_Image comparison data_
****************************************
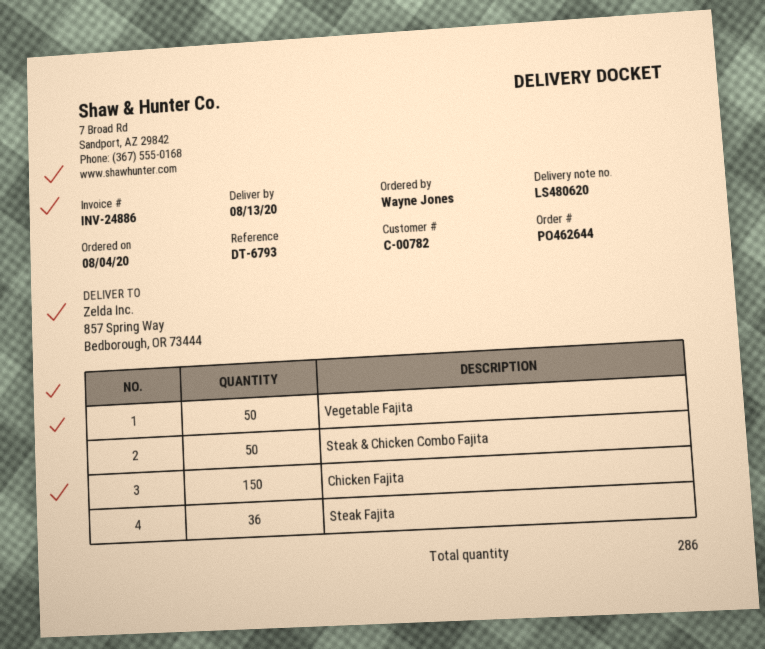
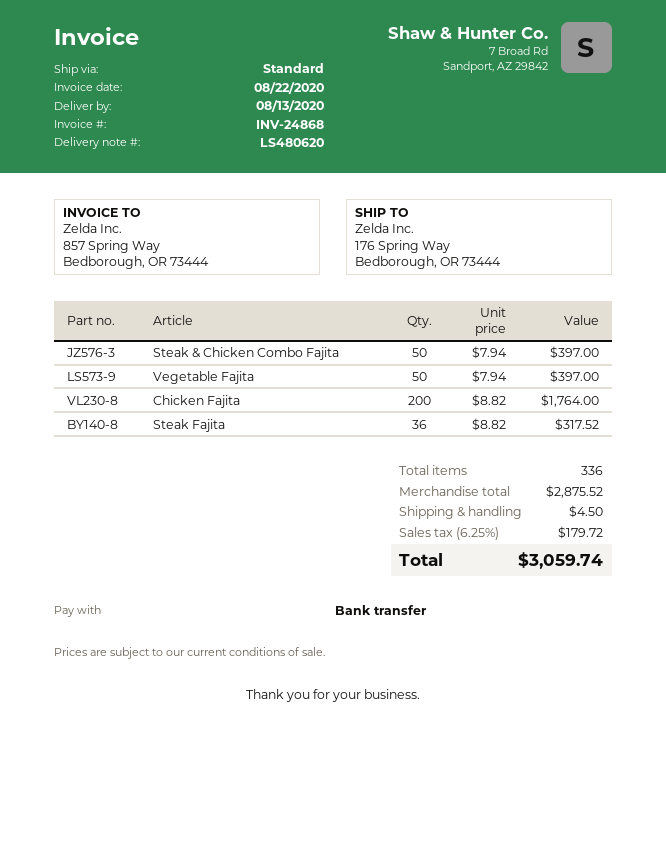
invoice number: INV-24886 -> INV-24868
ship to: 857 Spring Way, Bedborough, OR 73444 -> 176 Spring Way, Bedborough, OR 73444
Chicken Fajita: 150 -> 200
total quantity: 286 -> 336

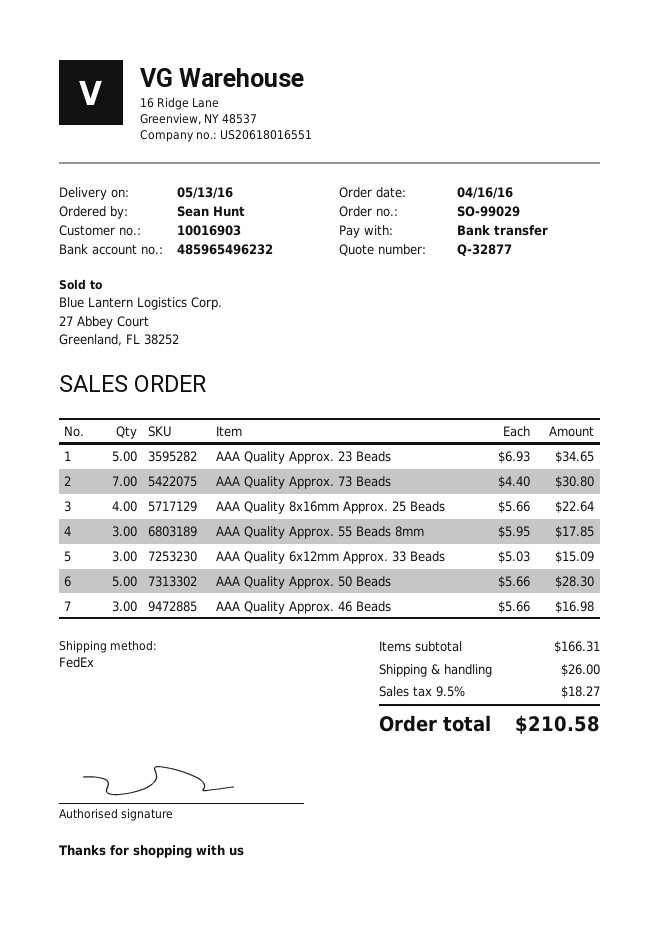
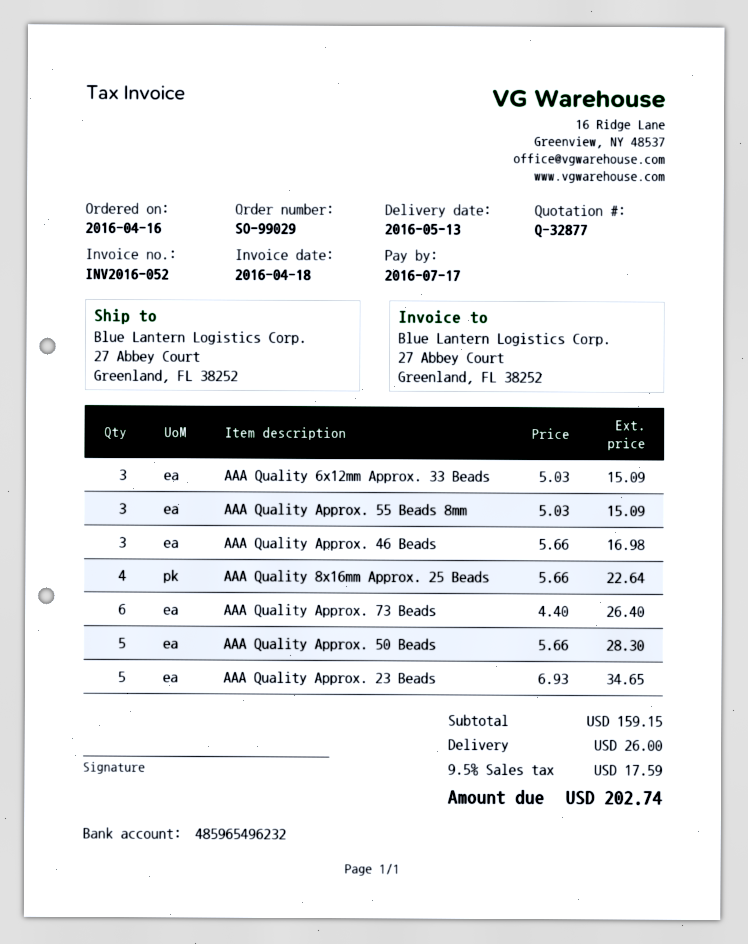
AAA Quality Approx. 73 Beads: 7 x 4.40 = 30.80 -> 6 x 4.40 = 26.40
AAA Quality Approx. 55 Beads 8mm: 3 x 5.95 = 17.85 -> 3 x 5.03 = 15.09
subtotal: 166.31 -> 159.15
tax: 9.5% = 18.27 -> 9.5% = 17.59
total: 210.58 -> 202.74

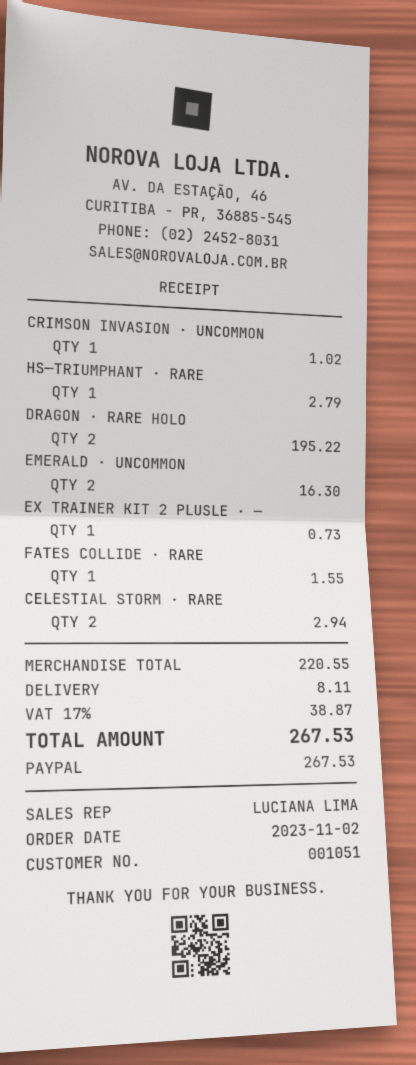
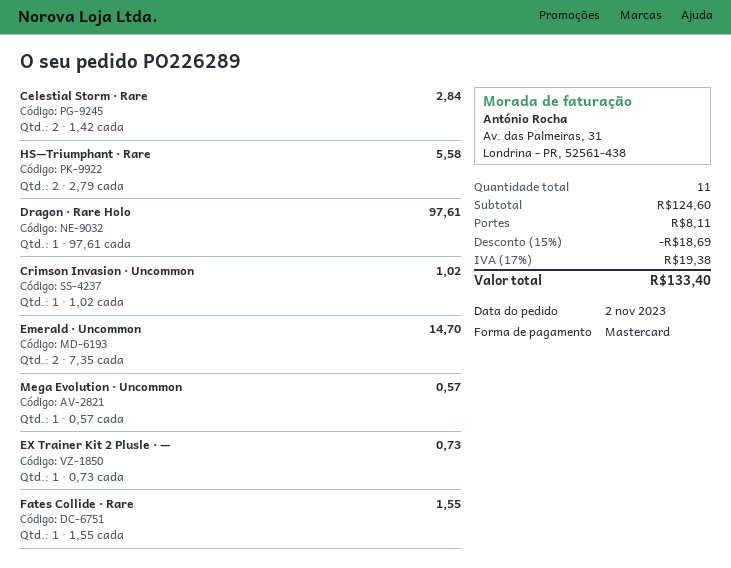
payment method: PayPal -> Mastercard
HS—TRIUMPHANT · RARE: 1 for 2.79 -> 2 for 5.58
DRAGON · RARE HOLO: 2 for 195.22 -> 1 for 97.61
EMERALD · UNCOMMON: 2 for 16.30 -> 2 for 14.70
CELESTIAL STORM · RARE: 2 for 2.94 -> 2 for 2.84
Mega Evolution · Uncommon: none -> 1 for 0.57
subtotal: 220.55 -> 124.60
discount: none -> 15% = 18.69
tax: 17% = 38.87 -> 17% = 19.38
total: 267.53 -> 133.40

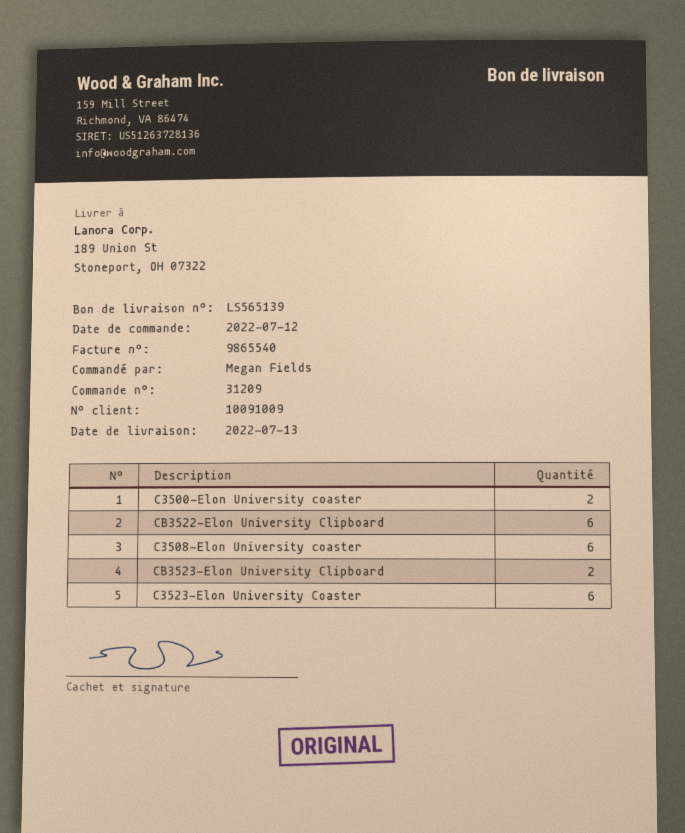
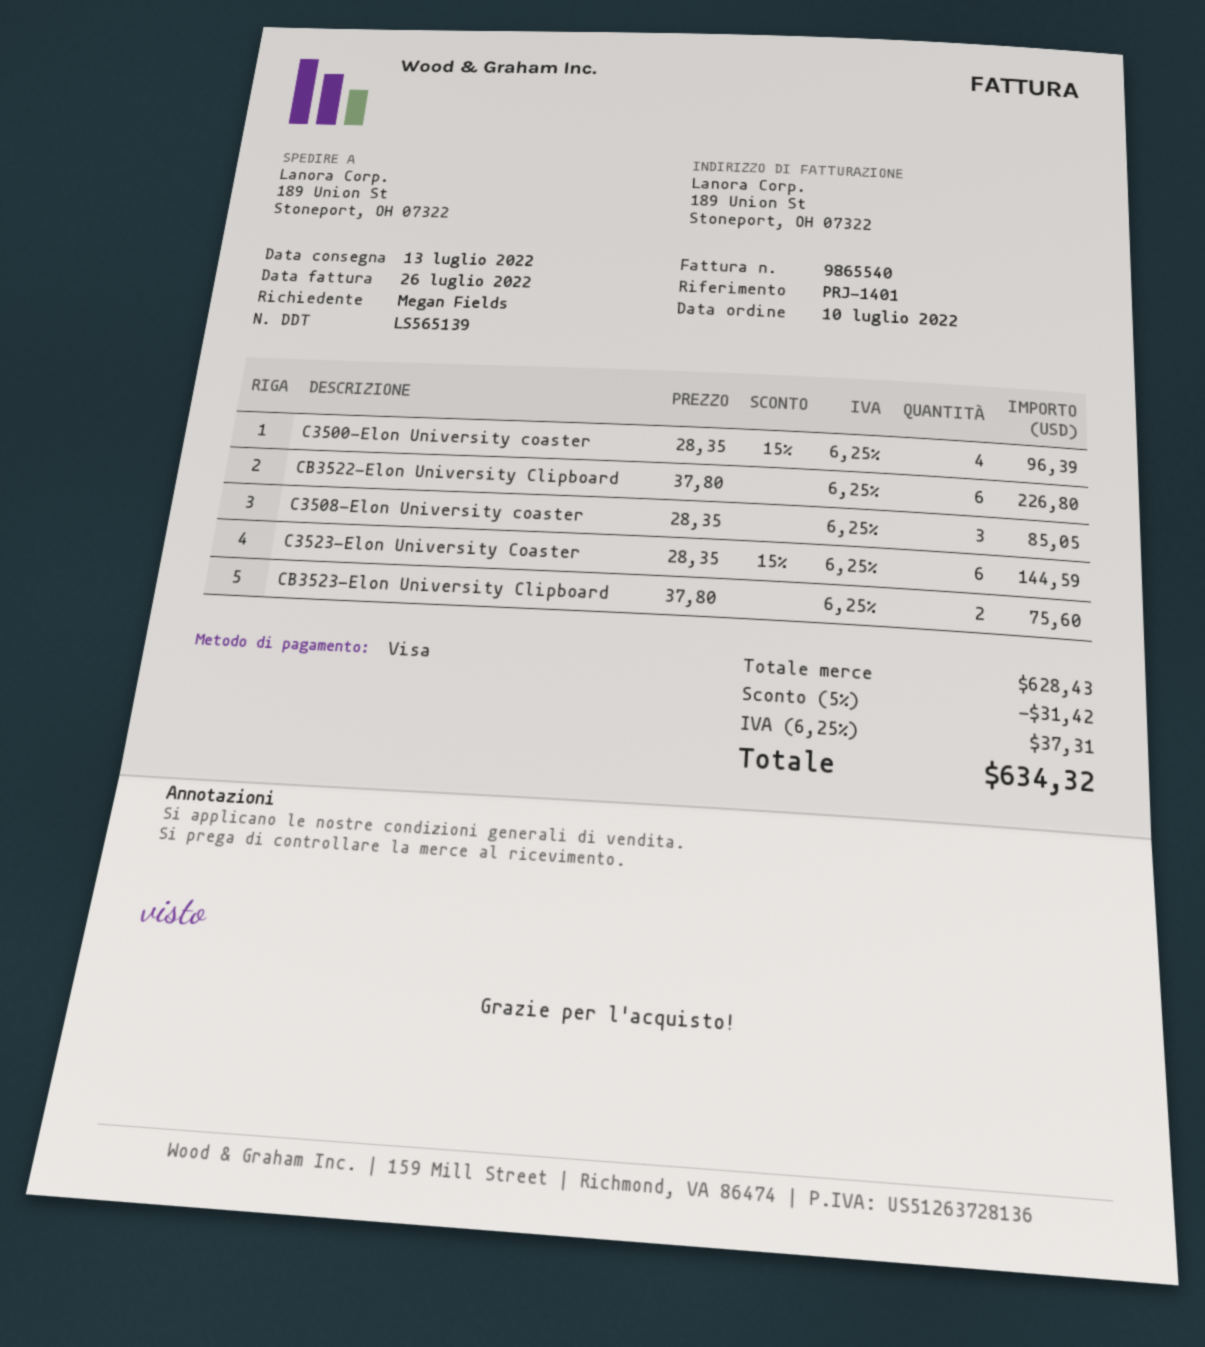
order date: 2022-07-12 -> 2022-07-10
C3500-Elon University coaster: 2 -> 4
C3508-Elon University coaster: 6 -> 3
****************************************
_Problem details_
Please go through the data above and copy each line that has the word "Beads".

_Output for this exercise_
AAA Quality Approx. 73 Beads: 7 x 4.40 = 30.80 -> 6 x 4.40 = 26.40
AAA Quality Approx. 55 Beads 8mm: 3 x 5.95 = 17.85 -> 3 x 5.03 = 15.09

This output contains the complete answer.